I use this lesson at the end of unit 3 or 4, depending on when I begin talking about formal presentations. I use it to talk about presentations, audience roles, and group interactions. It engages their prior experiences and makes explicit patterns of interaction that are situated in a specific time and place. It brings out their knowledge of these situated interactions in order to get them thinking about our situation and the interactions we want to create.

  1. Begin the lesson by introducing or reinforcing what the students will need to be doing for the presentation that you are working on at that time.
  2. Establish being an audience member as a task that is fulfilled in various ways, and to various degrees of fulfillment.
    1. Distinguish
      1. Places people are willing audiences (movies, concerts, Netflix, etc.)
      2. Places people are not willing audiences (campus free speech zones, bad concerts, some TV advertisements, etc.)
      3. Places people are not willing audiences but are expected to fake it (church, school, formal presentation, piano recital, family gatherings, etc.)

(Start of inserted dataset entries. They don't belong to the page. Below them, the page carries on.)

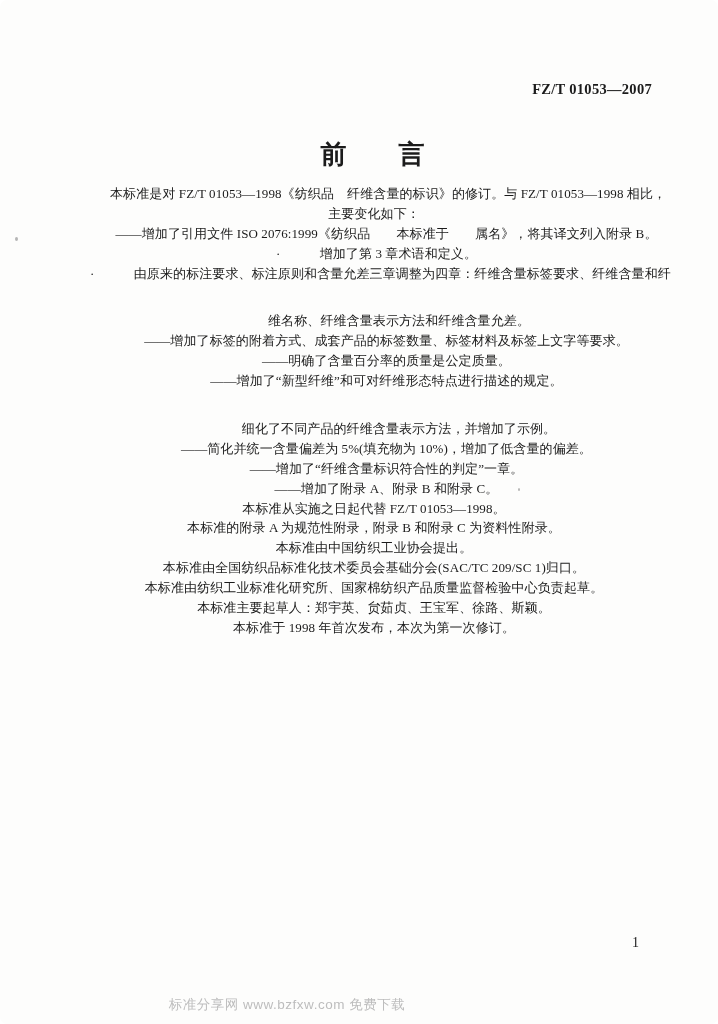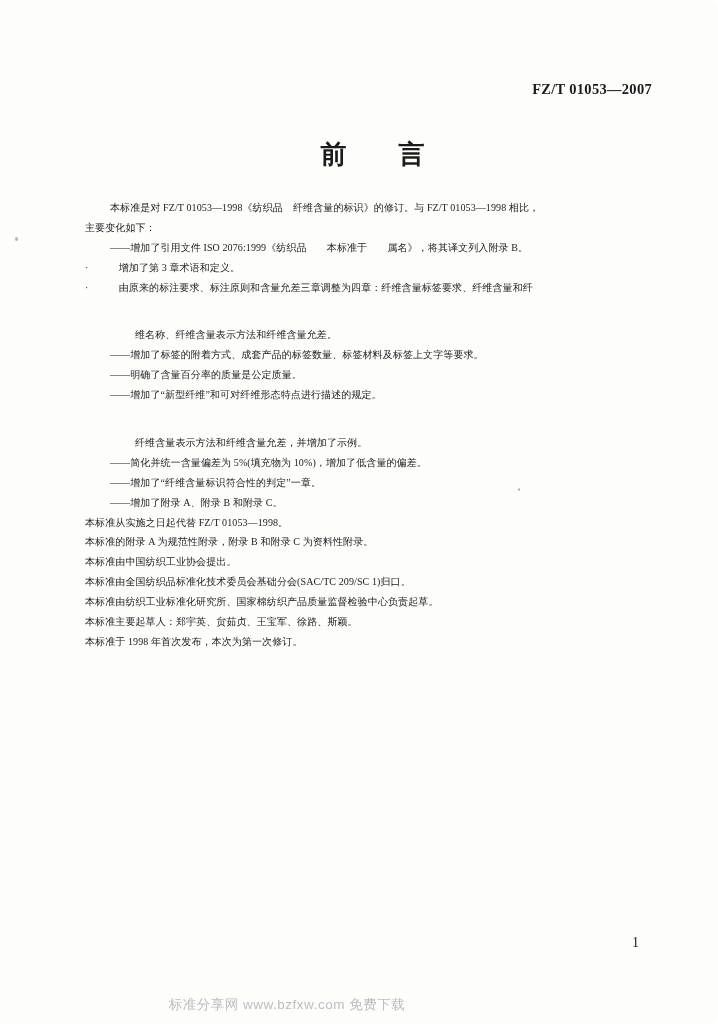"本标准是对 FZ/T 01053—1998《纺织品 纤维含量的标识》的修订。与" .body-lines { font-size: 10px -> 13px; text-align: none -> center; top: 198px -> 184px }
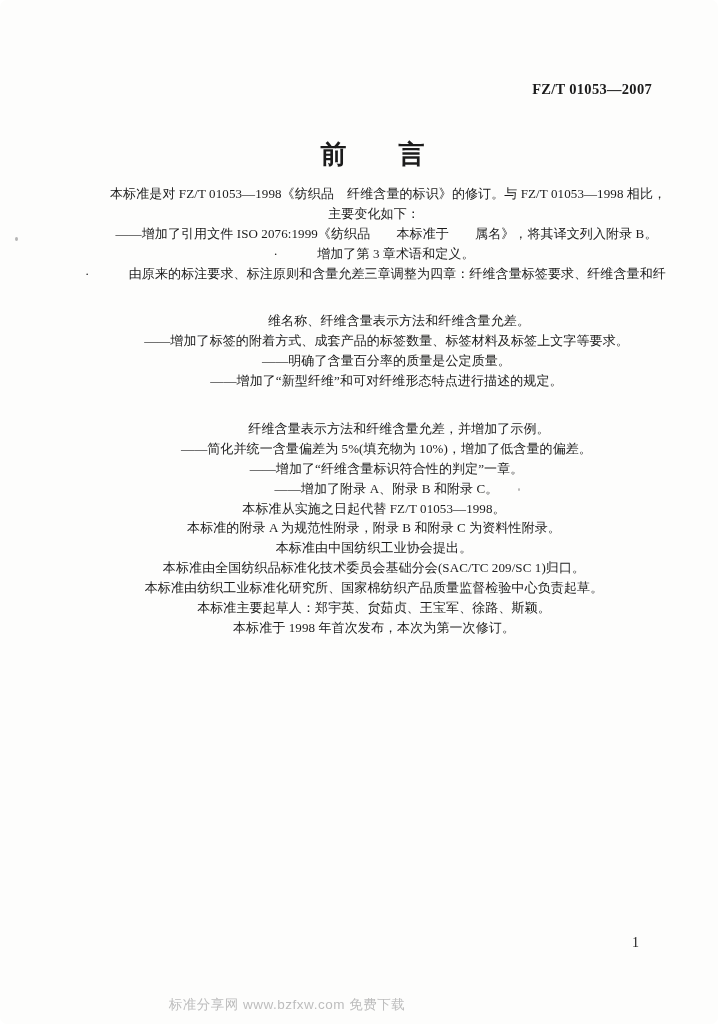"· 增加了第 3 章术语和定义。" .i1 { margin-left: none -> 5px }
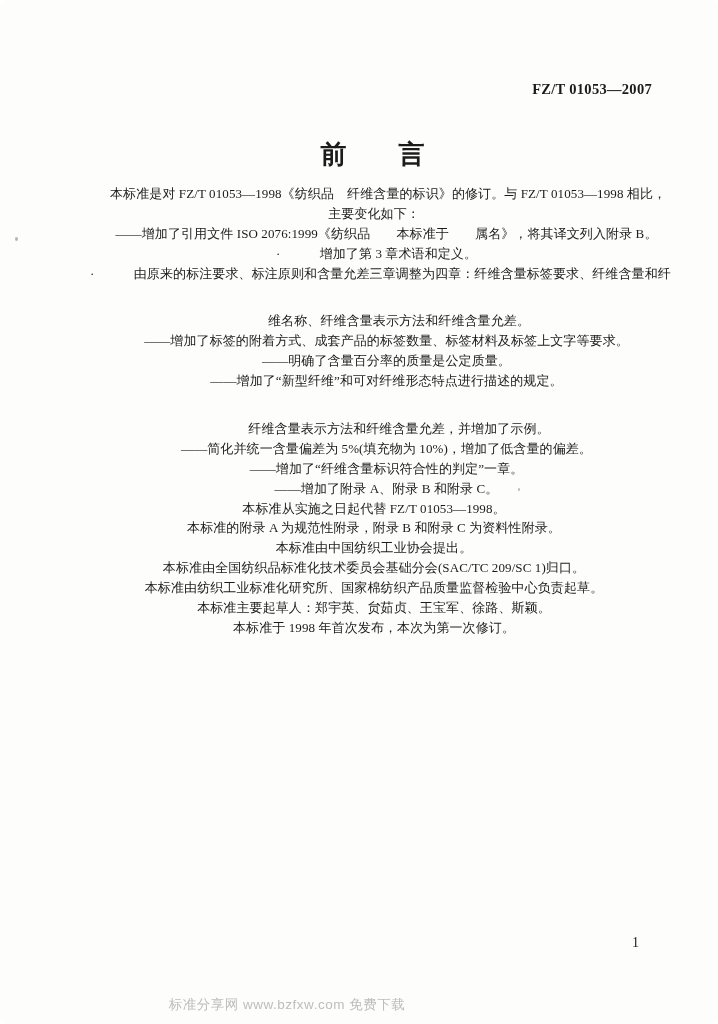"纤维含量表示方法和纤维含量允差，并增加了示例。" div.line { text: 纤维含量表示方法和纤维含量允差 -> 细化了不同产品的纤维含量表示方法 }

  3. Write three headings on the board: Football Game, Movie Theater, Classroomjacktricemovie theater peopleclassroom with no people
  4. Begin with football game, complete a line of questioning for that category, and then move on to Movie Theater, and then classroom. The line of questioning prompts students to think about the activity of focus, the audience, the place and time, and the interaction between the main activity of focus and the audience.
    1. What is the audience’s role?
    2. Who has the power to speak?
    3. What is the give and take between the speaker (activity) and audience?
    4. What activities should you be doing as an audience member?
    5. What object/motivation are these activities working toward?
    6. What is the purpose of you being there? Are you being informed, entertained, persuaded?
  5. Repeat for movie theater
  6. Repeat for classroom
  7. You may choose to save the last question (6) until after you have talked about all three situations. If you save (6) until last, then it becomes a reflective question with which your students can make some things about each situation explicit.
    1. (I haven’t experimented with timing too much in this lesson, so I don’t have specific advice about multiple configurations for different outcomes.)
  8. After these activities, you and the class can generate ideas about the role of good audience members in in-class presentations, and define the role of audience members.